The above profiles show how different the Centers are from
each other, and how their work complements work of other
Centers. The Centers receive administrative care funds from
ADD and then receive grants and contracts from State and
other Federal funding sources. Each Center responds to the
strengths of its host University as well as to the needs
of people with developmental and cognitive disabilities
in the home State. Each Center must focus on ensuring interdisciplinary
training is available to professionals working or being
trained in the State.
The 2000 reauthorization of the Developmental Disabilities
Act links these efforts together in a nationwide network
for the first time. This model is expected to create new
knowledge by helping us better manage what we already know.
In my professional judgment, the new national network and
knowledge management system will bring more change than
we have ever seen in the lives of people with developmental
and cognitive disabilities. It is our stated goal to ensure
that Americans who have developmental and cognitive disabilities
are as healthy as their non-disabled peers.
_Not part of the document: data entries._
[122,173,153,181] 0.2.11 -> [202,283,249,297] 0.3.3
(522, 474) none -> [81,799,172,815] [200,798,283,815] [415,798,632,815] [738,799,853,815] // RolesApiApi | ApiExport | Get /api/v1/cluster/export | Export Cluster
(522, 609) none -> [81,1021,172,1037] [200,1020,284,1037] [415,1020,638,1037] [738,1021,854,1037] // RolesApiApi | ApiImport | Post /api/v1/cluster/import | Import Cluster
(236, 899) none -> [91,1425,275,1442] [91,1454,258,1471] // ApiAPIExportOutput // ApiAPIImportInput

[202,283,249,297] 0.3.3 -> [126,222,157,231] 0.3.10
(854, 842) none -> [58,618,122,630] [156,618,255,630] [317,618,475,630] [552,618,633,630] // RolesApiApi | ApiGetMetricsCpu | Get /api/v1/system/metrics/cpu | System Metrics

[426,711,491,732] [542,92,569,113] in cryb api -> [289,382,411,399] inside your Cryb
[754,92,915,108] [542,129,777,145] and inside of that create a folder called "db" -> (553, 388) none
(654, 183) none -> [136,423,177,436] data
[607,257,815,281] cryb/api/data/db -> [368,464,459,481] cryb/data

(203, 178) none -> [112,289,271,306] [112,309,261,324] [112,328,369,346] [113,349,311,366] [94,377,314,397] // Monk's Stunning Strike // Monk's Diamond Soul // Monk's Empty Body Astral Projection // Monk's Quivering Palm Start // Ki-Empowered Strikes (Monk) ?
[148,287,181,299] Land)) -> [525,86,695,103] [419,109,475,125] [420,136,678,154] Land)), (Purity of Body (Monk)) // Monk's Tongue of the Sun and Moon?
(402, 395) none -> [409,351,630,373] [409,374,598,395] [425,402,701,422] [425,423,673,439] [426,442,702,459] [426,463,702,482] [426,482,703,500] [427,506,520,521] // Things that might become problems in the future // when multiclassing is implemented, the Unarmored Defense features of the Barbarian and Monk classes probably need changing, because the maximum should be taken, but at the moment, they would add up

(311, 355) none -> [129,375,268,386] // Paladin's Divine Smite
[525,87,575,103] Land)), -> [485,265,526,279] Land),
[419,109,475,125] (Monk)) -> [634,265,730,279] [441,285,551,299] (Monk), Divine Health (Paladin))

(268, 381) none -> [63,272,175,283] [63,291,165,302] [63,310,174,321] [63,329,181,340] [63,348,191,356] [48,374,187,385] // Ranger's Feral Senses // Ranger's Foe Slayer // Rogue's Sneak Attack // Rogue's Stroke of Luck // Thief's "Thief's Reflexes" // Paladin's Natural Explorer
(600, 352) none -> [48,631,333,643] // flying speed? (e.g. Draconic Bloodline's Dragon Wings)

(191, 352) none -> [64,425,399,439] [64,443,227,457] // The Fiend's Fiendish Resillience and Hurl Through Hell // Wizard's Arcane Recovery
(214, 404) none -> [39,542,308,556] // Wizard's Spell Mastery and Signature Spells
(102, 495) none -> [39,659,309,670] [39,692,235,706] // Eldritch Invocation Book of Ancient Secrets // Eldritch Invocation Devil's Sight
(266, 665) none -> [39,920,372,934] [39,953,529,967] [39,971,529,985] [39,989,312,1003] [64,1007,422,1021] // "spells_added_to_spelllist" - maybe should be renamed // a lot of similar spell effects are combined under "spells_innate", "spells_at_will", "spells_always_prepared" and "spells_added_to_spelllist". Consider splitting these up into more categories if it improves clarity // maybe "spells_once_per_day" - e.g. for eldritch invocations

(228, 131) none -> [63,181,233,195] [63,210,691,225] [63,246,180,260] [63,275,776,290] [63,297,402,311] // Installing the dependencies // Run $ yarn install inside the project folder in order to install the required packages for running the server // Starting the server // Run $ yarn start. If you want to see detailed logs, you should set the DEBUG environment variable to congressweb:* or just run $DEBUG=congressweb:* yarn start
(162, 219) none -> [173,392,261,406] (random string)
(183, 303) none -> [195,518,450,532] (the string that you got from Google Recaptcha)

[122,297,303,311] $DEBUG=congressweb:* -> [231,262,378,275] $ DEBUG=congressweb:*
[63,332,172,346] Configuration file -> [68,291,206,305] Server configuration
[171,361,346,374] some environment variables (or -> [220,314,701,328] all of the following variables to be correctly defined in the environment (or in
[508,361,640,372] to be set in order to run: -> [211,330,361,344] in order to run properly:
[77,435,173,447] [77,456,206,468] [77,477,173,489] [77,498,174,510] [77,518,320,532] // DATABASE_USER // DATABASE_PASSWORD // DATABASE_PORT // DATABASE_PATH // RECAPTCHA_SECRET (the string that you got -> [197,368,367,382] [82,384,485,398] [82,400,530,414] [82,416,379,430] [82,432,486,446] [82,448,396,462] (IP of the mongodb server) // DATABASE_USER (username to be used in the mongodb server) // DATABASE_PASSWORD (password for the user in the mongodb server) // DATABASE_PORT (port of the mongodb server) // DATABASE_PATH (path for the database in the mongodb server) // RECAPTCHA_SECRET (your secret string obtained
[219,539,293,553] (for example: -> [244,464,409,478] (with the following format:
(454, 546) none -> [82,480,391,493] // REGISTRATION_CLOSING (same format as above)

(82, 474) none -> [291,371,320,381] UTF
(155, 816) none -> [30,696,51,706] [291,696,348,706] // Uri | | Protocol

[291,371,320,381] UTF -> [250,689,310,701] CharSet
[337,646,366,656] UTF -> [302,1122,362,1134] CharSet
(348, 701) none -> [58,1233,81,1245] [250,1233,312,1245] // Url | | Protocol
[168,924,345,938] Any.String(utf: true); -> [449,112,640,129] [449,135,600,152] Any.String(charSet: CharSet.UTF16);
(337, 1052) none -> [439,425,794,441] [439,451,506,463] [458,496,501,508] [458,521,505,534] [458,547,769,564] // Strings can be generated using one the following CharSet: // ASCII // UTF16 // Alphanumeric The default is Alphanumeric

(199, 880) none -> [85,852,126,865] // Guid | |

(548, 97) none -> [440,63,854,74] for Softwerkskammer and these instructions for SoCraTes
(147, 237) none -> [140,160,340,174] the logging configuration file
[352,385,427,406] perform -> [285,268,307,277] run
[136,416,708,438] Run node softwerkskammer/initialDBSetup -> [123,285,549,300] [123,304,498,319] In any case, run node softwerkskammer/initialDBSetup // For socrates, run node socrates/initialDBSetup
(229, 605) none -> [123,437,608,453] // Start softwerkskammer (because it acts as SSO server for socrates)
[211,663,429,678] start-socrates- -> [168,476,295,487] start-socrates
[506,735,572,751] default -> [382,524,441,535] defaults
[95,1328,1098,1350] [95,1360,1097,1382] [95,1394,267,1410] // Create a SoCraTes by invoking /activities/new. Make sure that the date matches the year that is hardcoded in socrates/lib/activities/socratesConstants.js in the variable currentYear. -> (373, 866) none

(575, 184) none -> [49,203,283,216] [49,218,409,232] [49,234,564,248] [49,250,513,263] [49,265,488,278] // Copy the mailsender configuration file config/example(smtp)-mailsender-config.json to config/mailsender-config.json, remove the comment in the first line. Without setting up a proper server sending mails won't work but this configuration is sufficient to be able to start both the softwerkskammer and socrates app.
ADD is fundamentally interested in improving the data systems
to help our nation understand the health needs of these
individuals. We also see that people with more involved
disabilities rely on coordinated and integrated service
from many different systems. Data from all of these systems
should be integrated. We can then begin to understand that
a person who has cognitive disabilities and is unable to
drive a car may not be able to get from his or her home
or job to a health care professional using public transportation.
In this case, a transportation problem is expressed as a
health care problem.
Better integrated data systems would also allow us to explore
the relationship between the needs of people who grow up
with cognitive disabilities and the needs of people who
develop cognitive disabilities as a natural part of their
aging process or as an expression of Alzheimer's disease.
There is much evidence that our society's efforts to include
people with disabilities have collateral benefits for many
other Americans as well. We know that curb cuts meant to
make our neighborhoods and cities accessible to people who
use wheelchairs are useful to people pushing baby strollers,
as well as to joggers and delivery people. We should expect
that improvements in the training of medical and related
health professionals will allow them to treat aging Americans
experiencing new cognitive limitations as well as people
who grew up with cognitive disabilities. In turn, we will
all benefit from a more informed health care system.